Running WSPC as a python module

Below are a detailed running examples of WSPC as a python module:

1. Train a new model and predict genomes pathogenicity using the new model:

Imports:

import wspc

Train a new model:

X_train = wspc.read_genomes(path_to_genomes)
y = wspc.read_labels(path_to_labels, X_train)

model = wspc.fit(X_train, y, k=450, t=0.18)

Predict pathogenicity:

X_test = wspc.read_genomes(path_to_genomes)
predictions = wspc.predict(X_test, model)

2. Predict genomes pathogenicity using an exiting model:

Imports:

import wspc

Load a pre-trained model:

model_path - path to a saved model in a *.pkl file. If not provided, saved pre-trained model will be used

model = wspc.load_model(model_path)

Predict pathogenicity:

X_test = wspc.read_genomes(path_to_genomes)
predictions = wspc.predict(X_test, model)

WSPC input:

WSPC handle different types of input:

  1. Input directory with genome .tab and\or .txt files:

    *.tab file - Public genomes on PATRIC database are available through a genomes directory. Each genome directory includes a .features.tab file, which provides all genomic features and related information in tab-delimited format, including PGFams information. For features.tab file example, look at the file: https://github.com/shakedna1/wspc_rep/blob/main/Data/Bacpacs/patric_files/1041522.28.PATRIC.features.tab

    *.txt file - Output file of the PATRIC annotation service for new genome. For more detailes on the file and the annotation service, see explanation at the section: "Obtain PATRIC Global Protein Families (PGFams) annotations for new sequenced genome" below.

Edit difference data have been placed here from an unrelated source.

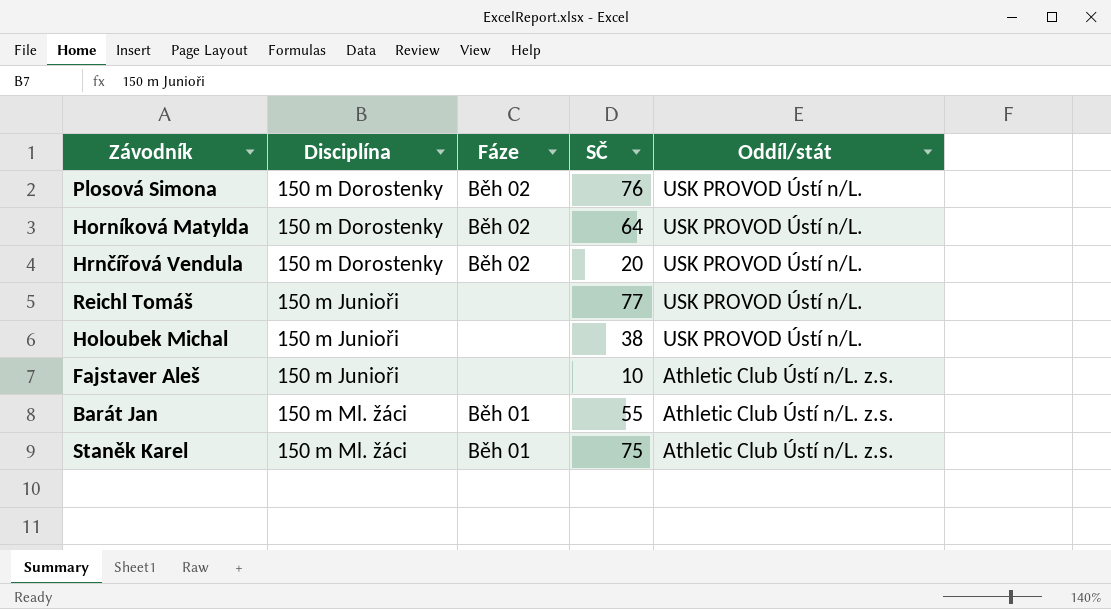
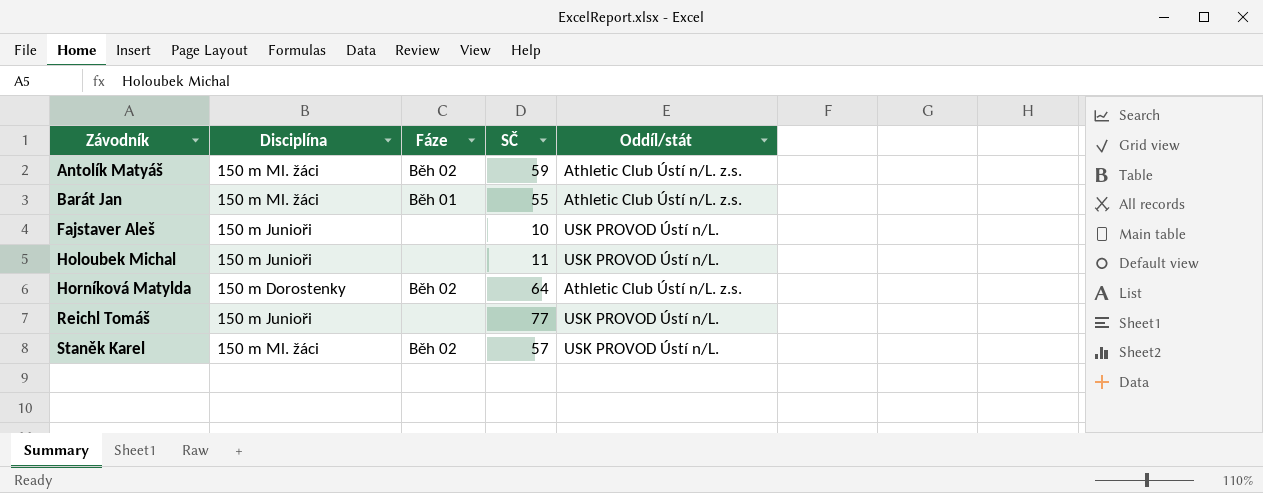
row order: Disciplína ascending -> Závodník ascending
row Plosová Simona: 150 m Dorostenky | Běh 02 | 76 | USK PROVOD Ústí n/L. -> none
row Hrnčířová Vendula: 150 m Dorostenky | Běh 02 | 20 | USK PROVOD Ústí n/L. -> none
row Antolík Matyáš: none -> 150 m Ml. žáci | Běh 02 | 59 | Athletic Club Ústí n/L. z.s.
Fajstaver Aleš | Oddíl/stát: Athletic Club Ústí n/L. z.s. -> USK PROVOD Ústí n/L.
Holoubek Michal | SČ: 38 -> 11
Horníková Matylda | Oddíl/stát: USK PROVOD Ústí n/L. -> Athletic Club Ústí n/L. z.s.
Staněk Karel | Fáze: Běh 01 -> Běh 02
Staněk Karel | SČ: 75 -> 57
Staněk Karel | Oddíl/stát: Athletic Club Ústí n/L. z.s. -> USK PROVOD Ústí n/L.

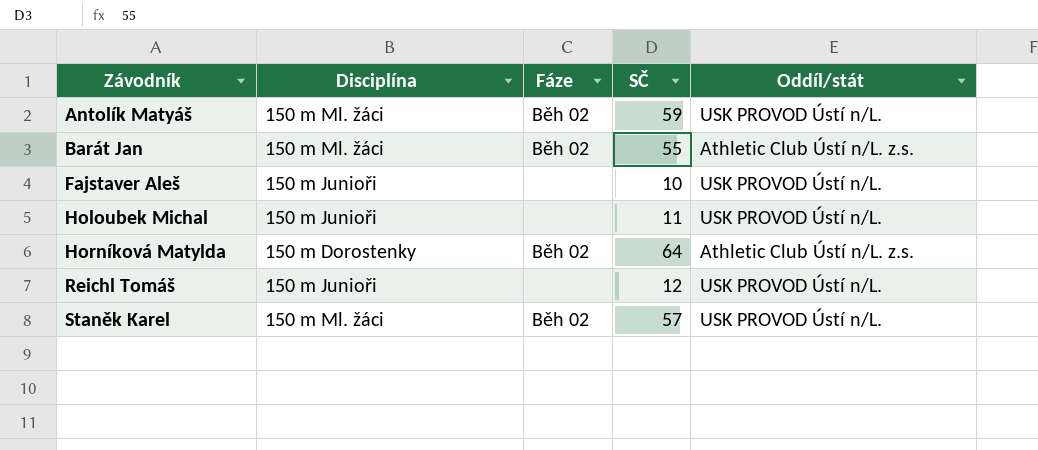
Antolík Matyáš | Oddíl/stát: Athletic Club Ústí n/L. z.s. -> USK PROVOD Ústí n/L.
Barát Jan | Fáze: Běh 01 -> Běh 02
Reichl Tomáš | SČ: 77 -> 12

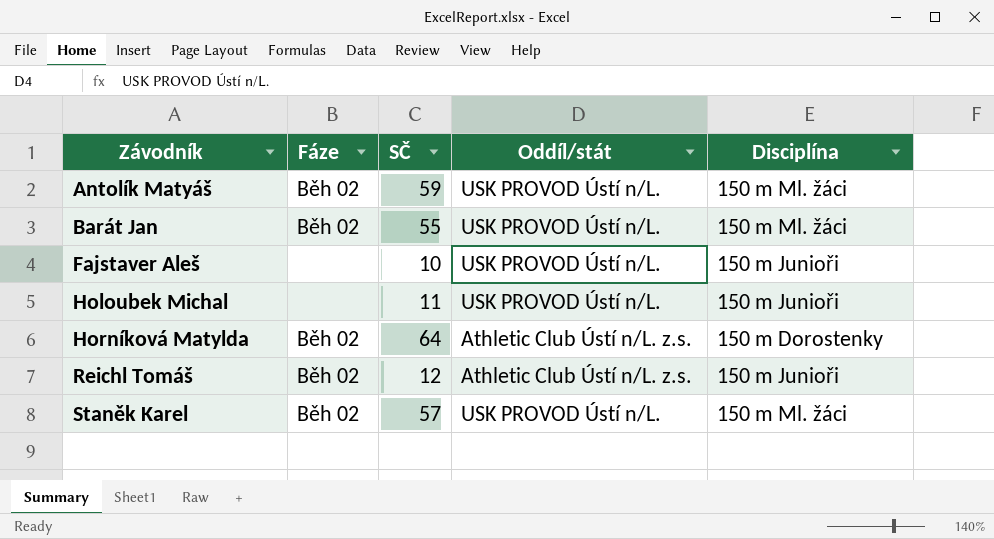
column Disciplína | position: 2 -> 5
Barát Jan | Oddíl/stát: Athletic Club Ústí n/L. z.s. -> USK PROVOD Ústí n/L.
Reichl Tomáš | Fáze: none -> Běh 02
Reichl Tomáš | Oddíl/stát: USK PROVOD Ústí n/L. -> Athletic Club Ústí n/L. z.s.

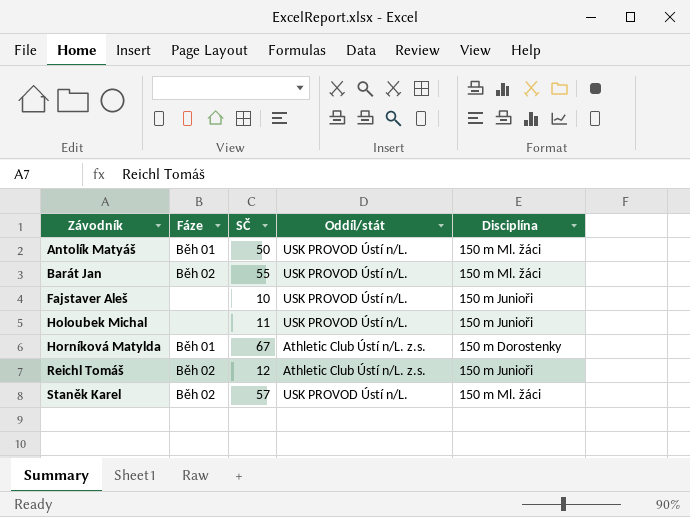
Antolík Matyáš | Fáze: Běh 02 -> Běh 01
Antolík Matyáš | SČ: 59 -> 50
Horníková Matylda | Fáze: Běh 02 -> Běh 01
Horníková Matylda | SČ: 64 -> 67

  2. Merged input .fasta file: A merged file in a fasta format that contains concatenation of the PGFams information, which can be extracted from a .tab file using the field: pgfam_id and from a *.txt file using the fiels: "pgfam".

    For the merged file exact format, look at the file: https://github.com/shakedna1/wspc_rep/blob/main/Data/train_genomes.fasta

    Example of the fasta file content:

    >1346.123
    PGF_10048015
    PGF_00062045
    PGF_00409415
    PGF_00766022
    PGF_02011026
    X
    X
    X
    PGF_07480521
    PGF_01162199
    PGF_03475877
    PGF_00876106
    PGF_06473395
    PGF_06429692
    PGF_00007012
    PGF_04788810
    • 1346.123 - genome name, the lines below the genome name represent the genome sequence of PGFam annotations. X represents a missing/un-annotated gene.

    Note that any protein family annotation IDs can be used, e.g., COGs, eggNOGs etc.

Obtain PATRIC Global Protein Families (PGFams) annotations for a newly sequenced genome:

PATRIC Provides Global Protein Families (PGFams) annotations service for new genomes. In order to generate PGFams annotations file for a new sequenced genome:

  1. Use PATRIC's Genome Annotation Service: https://patricbrc.org/app/Annotation.

    For detailed instructions, Follow the instructions under the PATRIC genome annotations service documentation: https://docs.patricbrc.org/user_guides/services/genome_annotation_service.html

  2. Download the resulting "Taxonomy name + label".txt file (click on view, then download. "Taxonomy name + label" is the genome name).

  3. If you wish to create a merged *.fasta file for number of genomes, the column "pgfam" will be used for pgfam extraction.